__Assignment__
Down to the last line, write out the entries below exactly and omit all pictures.

__Entries provided__

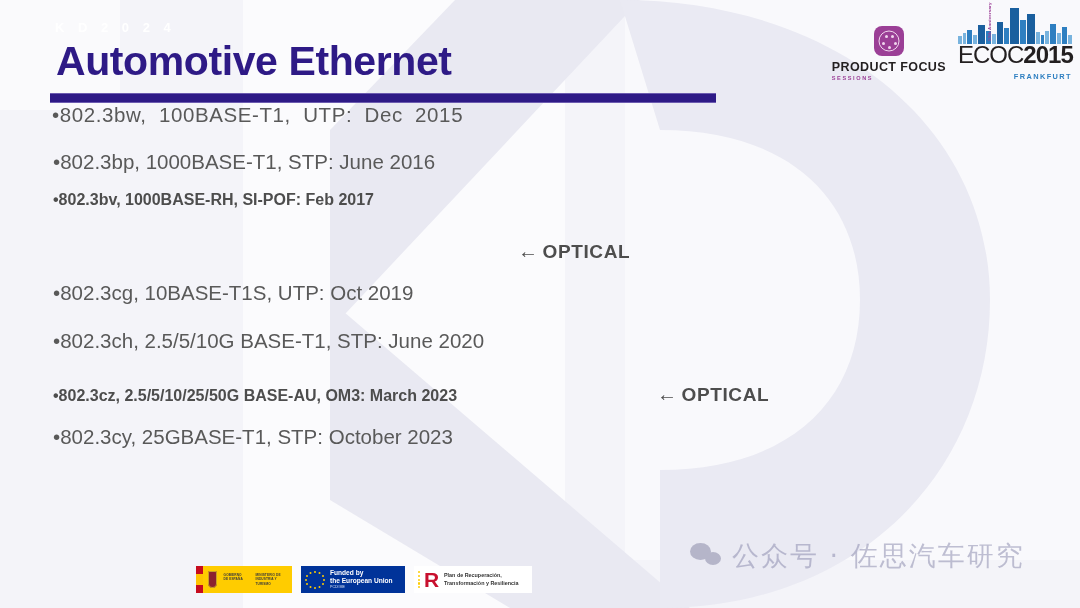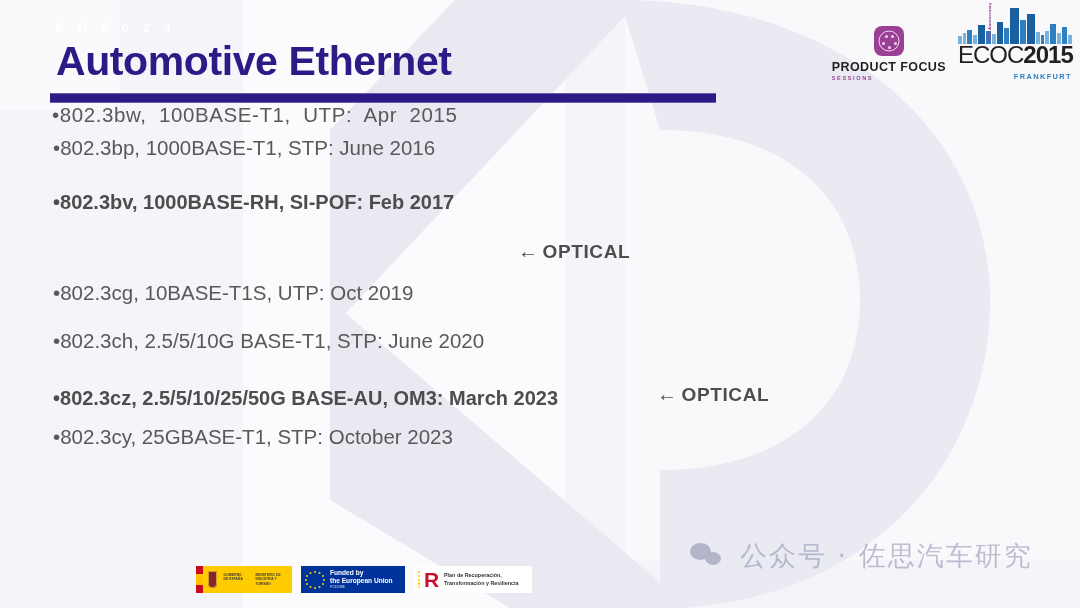--- a/index.html
+++ b/index.html
@@ -423,7 +423,7 @@
   <div class="title-rule"></div>
 
   <div class="content">
-    <div class="bullet wide" style="left:52px; top:105px">•802.3bw,   100BASE-T1,   UTP:   Apr   2015</div>
+    <div class="bullet wide" style="left:52px; top:105px">•802.3bw,   100BASE-T1,   UTP:   Dec   2015</div>
     <div class="bullet" style="left:53px; top:138px">•802.3bp, 1000BASE-T1, STP: June 2016</div>
     <div class="bullet bold" style="left:53px; top:192px">•802.3bv, 1000BASE-RH, SI-POF: Feb 2017</div>
 

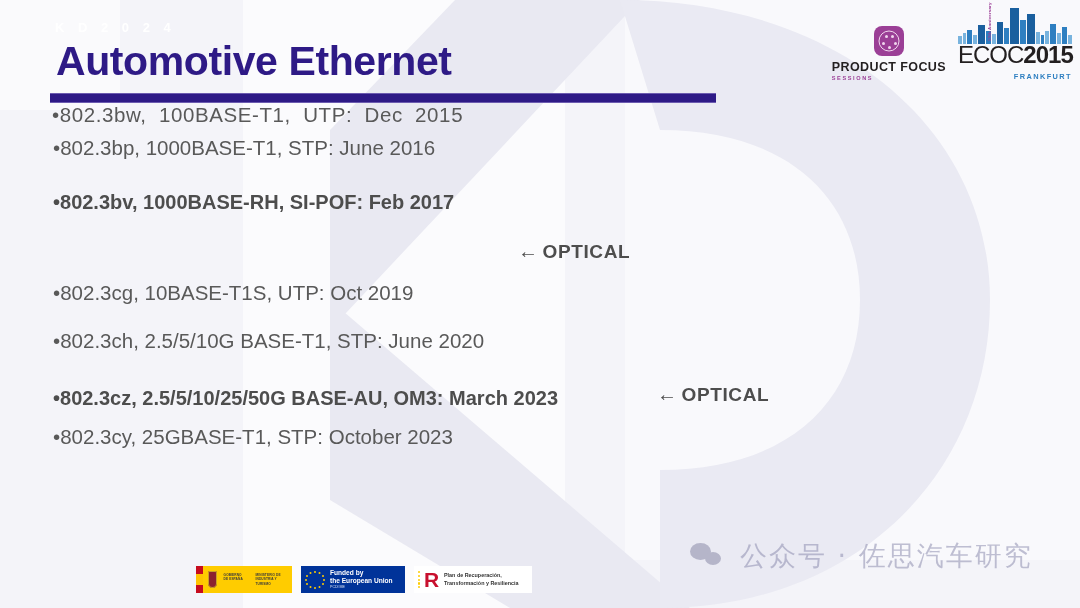--- a/index.html
+++ b/index.html
@@ -424,7 +424,7 @@
 
   <div class="content">
     <div class="bullet wide" style="left:52px; top:105px">•802.3bw,   100BASE-T1,   UTP:   Dec   2015</div>
-    <div class="bullet" style="left:53px; top:138px">•802.3bp, 1000BASE-T1, STP: June 2016</div>
+    <div class="bullet" style="left:53px; top:152px">•802.3bp, 1000BASE-T1, STP: June 2016</div>
     <div class="bullet bold" style="left:53px; top:192px">•802.3bv, 1000BASE-RH, SI-POF: Feb 2017</div>
 
     <div class="optical" style="left:518px; top:240px">

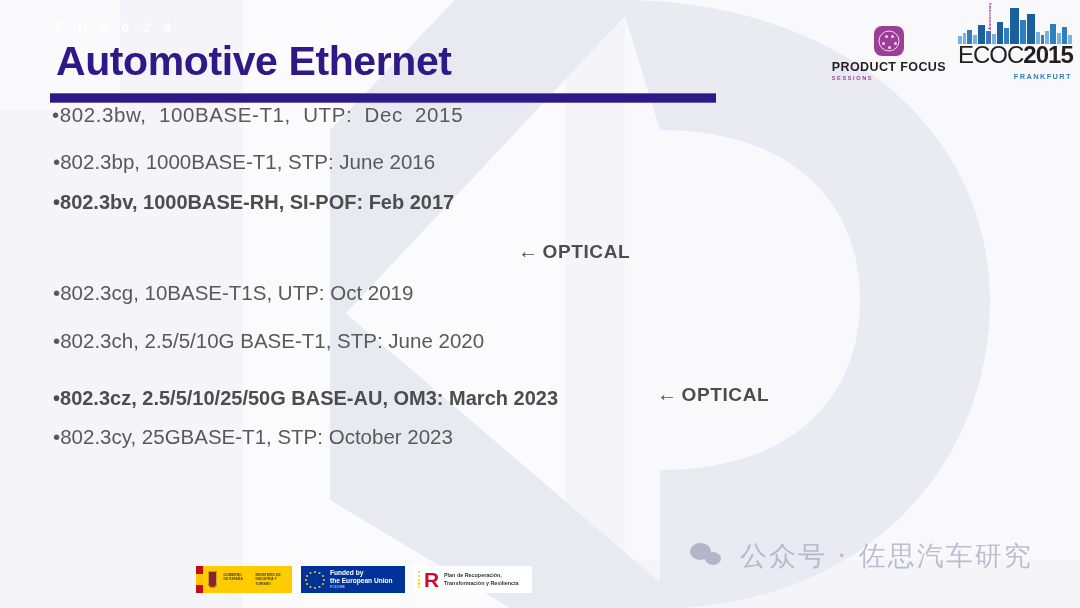--- a/index.html
+++ b/index.html
@@ -100,7 +100,7 @@
   .bullet.bold {
     font-weight: 700;
     color: #4d4d4d;
-    font-size: 20px;
+    font-size: 16px;
   }
   .bullet.wide {
     letter-spacing: .6px;

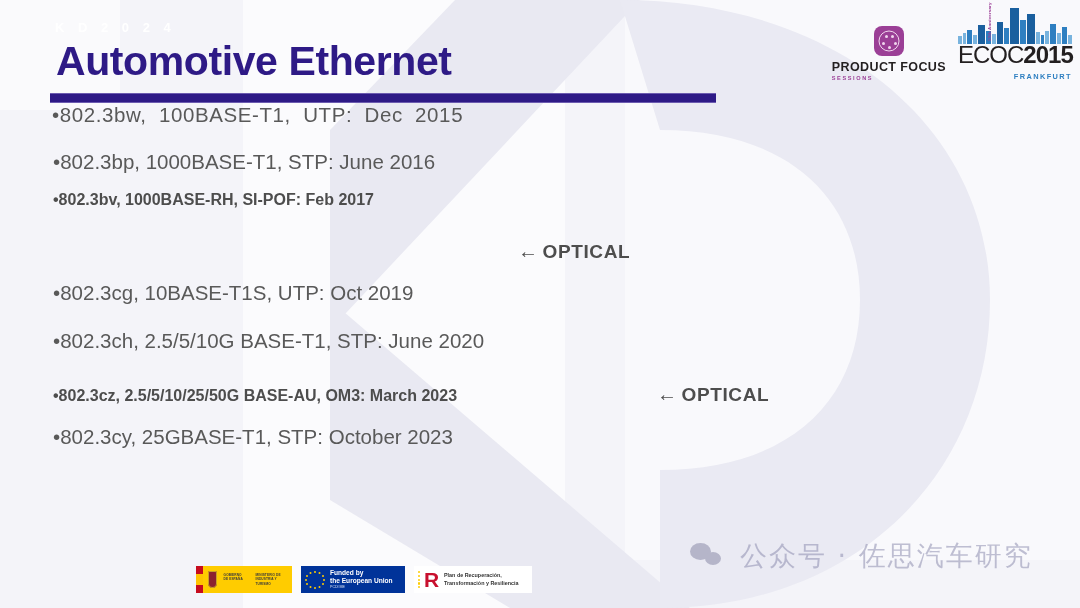--- a/index.html
+++ b/index.html
@@ -335,7 +335,7 @@
     left: 690px; top: 538px;
     display: flex;
     align-items: center;
-    gap: 16px;
+    gap: 8px;
     z-index: 9;
     opacity: .55;
   }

__Exercise output__
--- a/index.html
+++ b/index.html
@@ -423,7 +423,7 @@
   <div class="title-rule"></div>
 
   <div class="content">
-    <div class="bullet wide" style="left:52px; top:105px">•802.3bw,   100BASE-T1,   UTP:   Apr   2015</div>
+    <div class="bullet wide" style="left:52px; top:105px">•802.3bw,   100BASE-T1,   UTP:   Dec   2015</div>
     <div class="bullet" style="left:53px; top:138px">•802.3bp, 1000BASE-T1, STP: June 2016</div>
     <div class="bullet bold" style="left:53px; top:192px">•802.3bv, 1000BASE-RH, SI-POF: Feb 2017</div>
 

--- a/index.html
+++ b/index.html
@@ -424,7 +424,7 @@
 
   <div class="content">
     <div class="bullet wide" style="left:52px; top:105px">•802.3bw,   100BASE-T1,   UTP:   Dec   2015</div>
-    <div class="bullet" style="left:53px; top:138px">•802.3bp, 1000BASE-T1, STP: June 2016</div>
+    <div class="bullet" style="left:53px; top:152px">•802.3bp, 1000BASE-T1, STP: June 2016</div>
     <div class="bullet bold" style="left:53px; top:192px">•802.3bv, 1000BASE-RH, SI-POF: Feb 2017</div>
 
     <div class="optical" style="left:518px; top:240px">

--- a/index.html
+++ b/index.html
@@ -100,7 +100,7 @@
   .bullet.bold {
     font-weight: 700;
     color: #4d4d4d;
-    font-size: 20px;
+    font-size: 16px;
   }
   .bullet.wide {
     letter-spacing: .6px;

--- a/index.html
+++ b/index.html
@@ -335,7 +335,7 @@
     left: 690px; top: 538px;
     display: flex;
     align-items: center;
-    gap: 16px;
+    gap: 8px;
     z-index: 9;
     opacity: .55;
   }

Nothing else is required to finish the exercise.